Doxycycline and HIV infection suppress tuberculosis-induced matrix metalloproteinases
Doxycycline and HIV infection suppress tuberculosis-induced matrix metalloproteinases
Rationale: Tuberculosis kills over 1.5 million people per year and standard treatment has remained unchanged for over 30 years. Tuberculosis drives matrix metalloproteinase (MMP) activity to cause immunopathology. In advanced HIV infection, tissue destruction is reduced but underlying mechanisms are poorly defined and no current anti-tuberculous therapy reduces host tissue damage.
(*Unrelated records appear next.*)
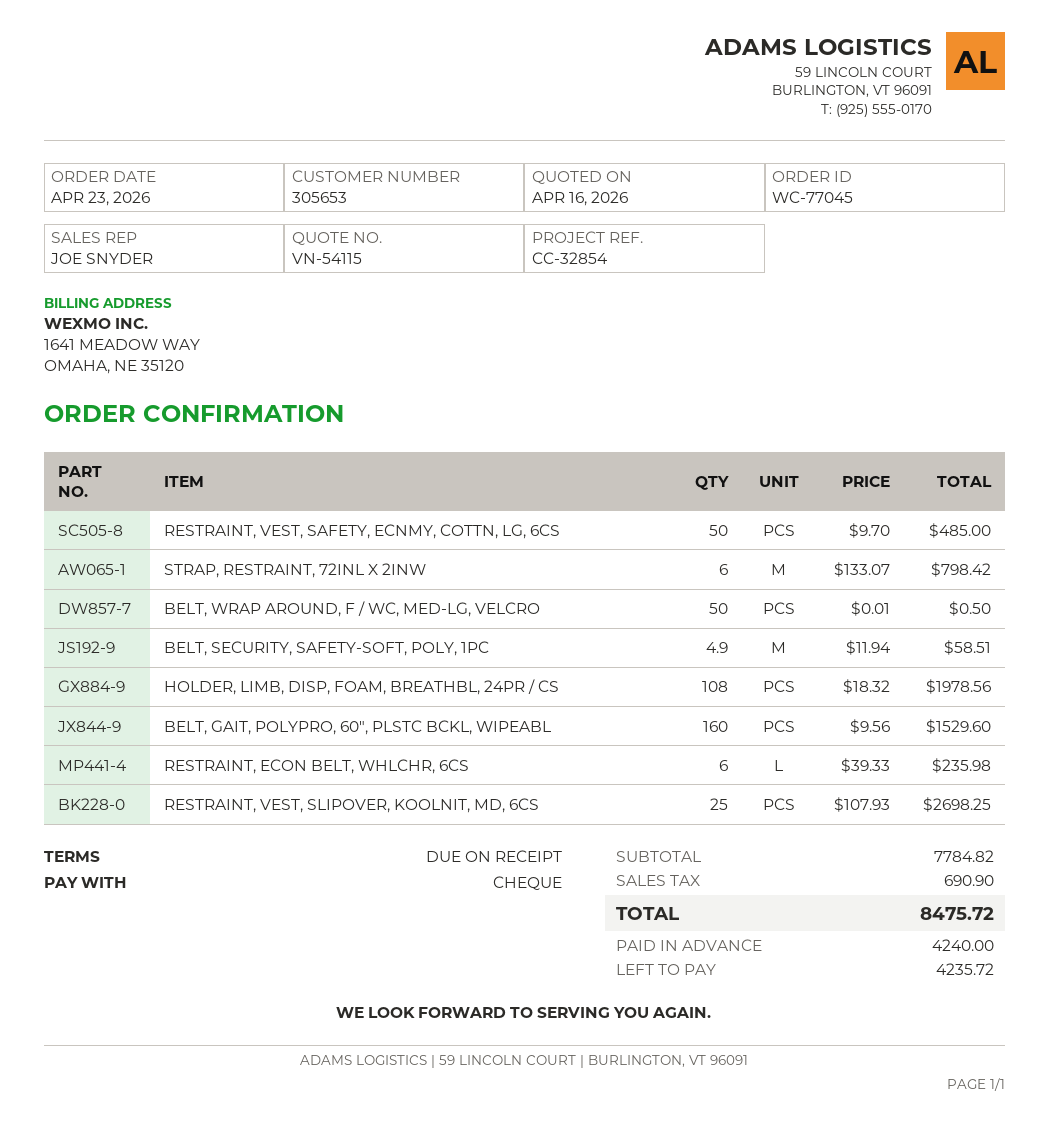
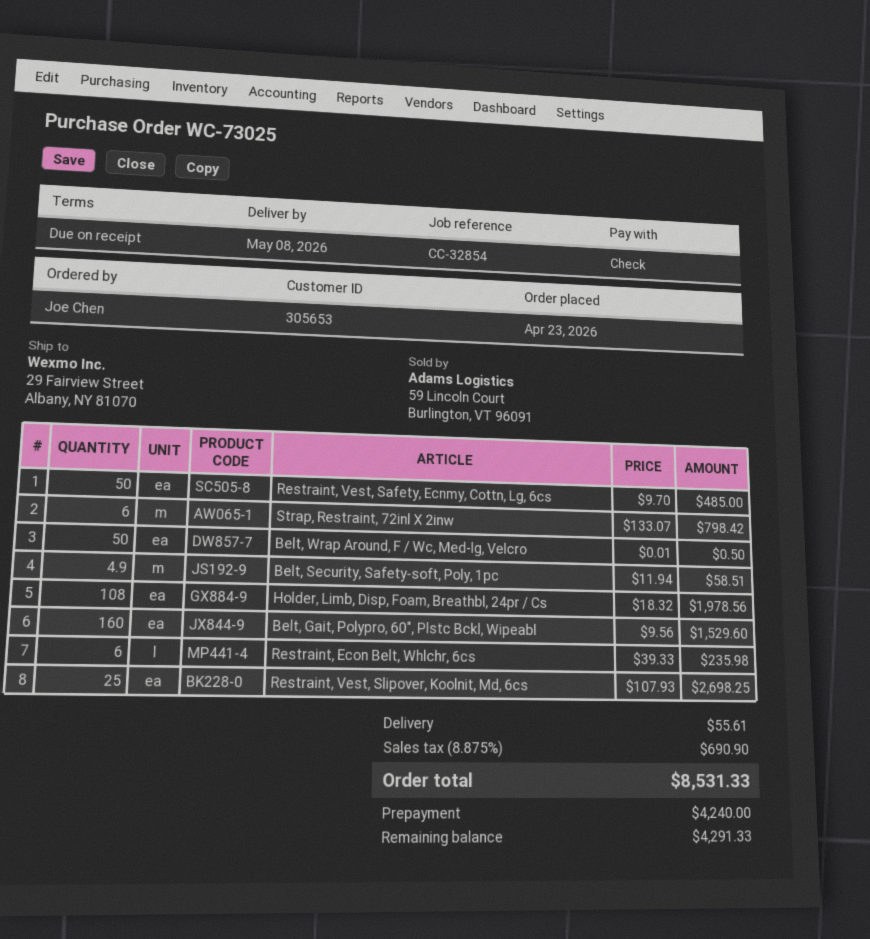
order number: WC-77045 -> WC-73025
shipping: none -> 55.61
total: 8475.72 -> 8531.33
balance: 4235.72 -> 4291.33

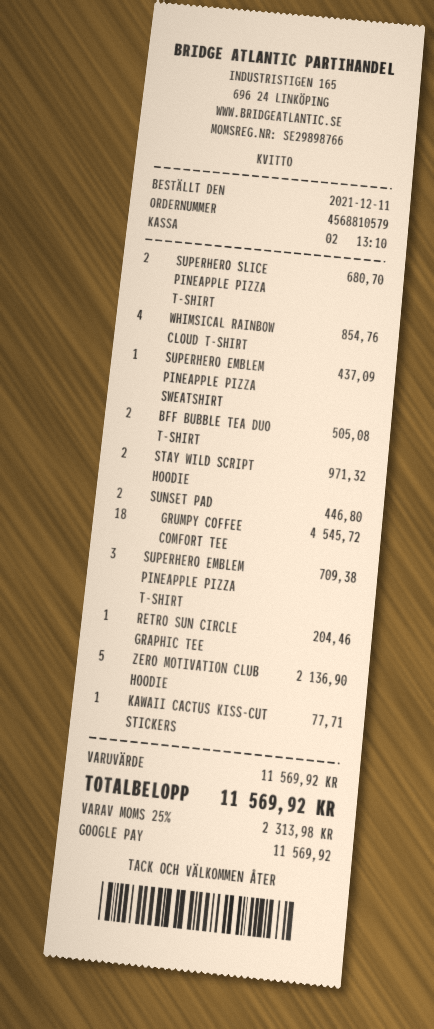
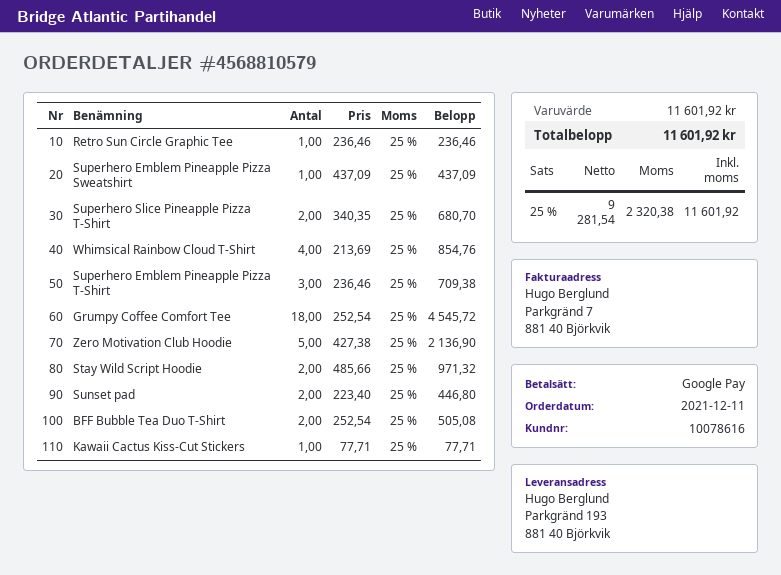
RETRO SUN CIRCLE GRAPHIC TEE: 1 for 204.46 -> 1 for 236.46
subtotal: 11569.92 -> 11601.92
tax: 25% = 2313.98 -> 25% = 2320.38
total: 11569.92 -> 11601.92

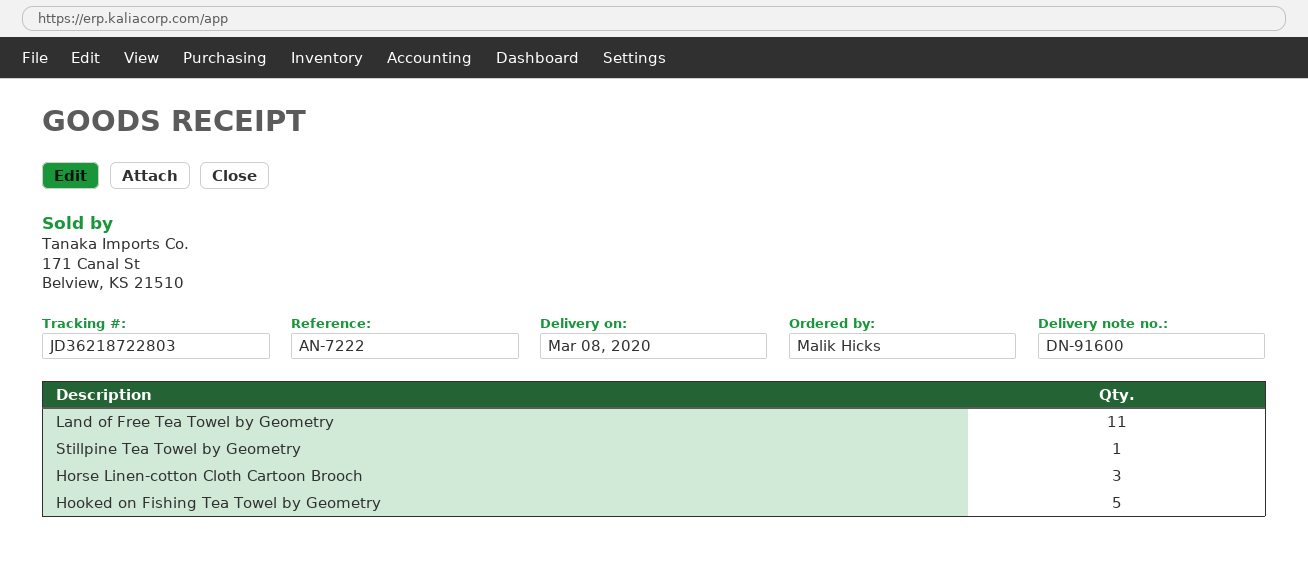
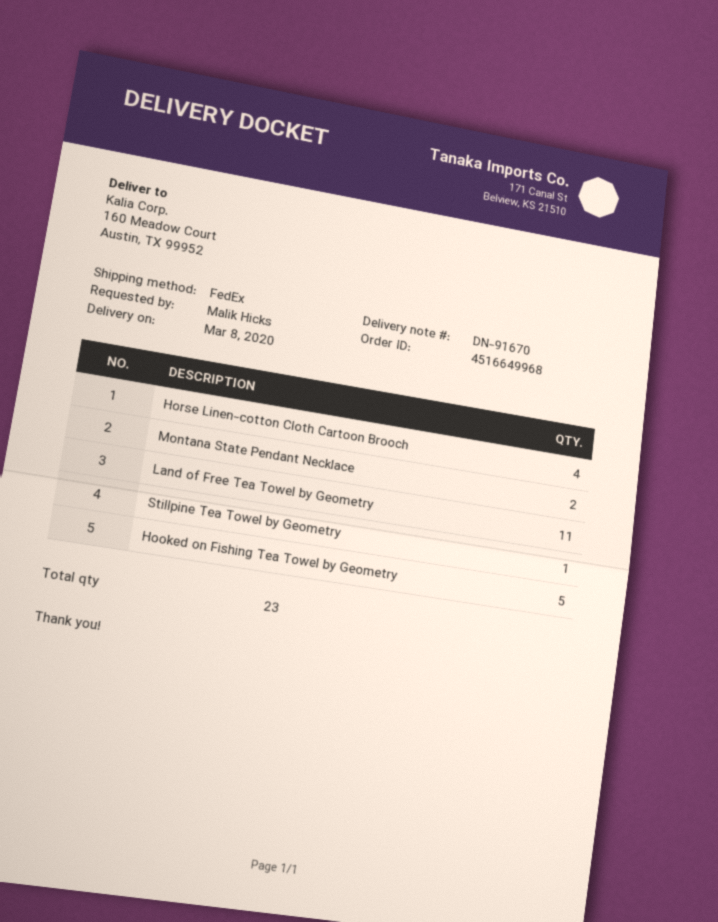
delivery note number: DN-91600 -> DN-91670
Horse Linen-cotton Cloth Cartoon Brooch: 3 -> 4
Montana State Pendant Necklace: none -> 2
Objectives: To investigate MMP activity in tuberculosis patients with and without HIV co-infection and to determine the potential of doxycycline to inhibit MMPs and decrease pathology. Methods: Concentrations of MMPs and cytokines were analyzed by Luminex array in a prospectively recruited cohort of patients. Modulation of MMP secretion and Mycobacterium tuberculosis growth by doxycycline was studied in primary human cells and tuberculosis-infected guinea pigs. Main Results: HIV co-infection decreased MMP concentrations in induced sputum of tuberculosis patients. MMPs correlated with clinical markers of tissue damage, further implicating dysregulated protease activity in tuberculosis-driven pathology. In contrast, cytokine concentrations were no different. Doxycycline, a licensed MMP inhibitor, suppressed tuberculosis-dependent MMP-1 and -9 secretion from primary human macrophages and epithelial cells by inhibiting promoter activation. In the guinea pig model, doxycycline reduced lung tuberculosis colony forming units after eight weeks in a dose-dependent manner compared to untreated animals, and in vitro doxycycline inhibited mycobacterial proliferation. Conclusions: HIV co-infection in tuberculosis patients reduces concentrations of immunopathogenic MMPs. Doxycycline decreases MMP activity in a cellular model and suppresses mycobacterial growth in vitro and in guinea pigs. Adjunctive doxycycline therapy may reduce morbidity and mortality in tuberculosis.
1073-449X
989-997
Walker, N. F.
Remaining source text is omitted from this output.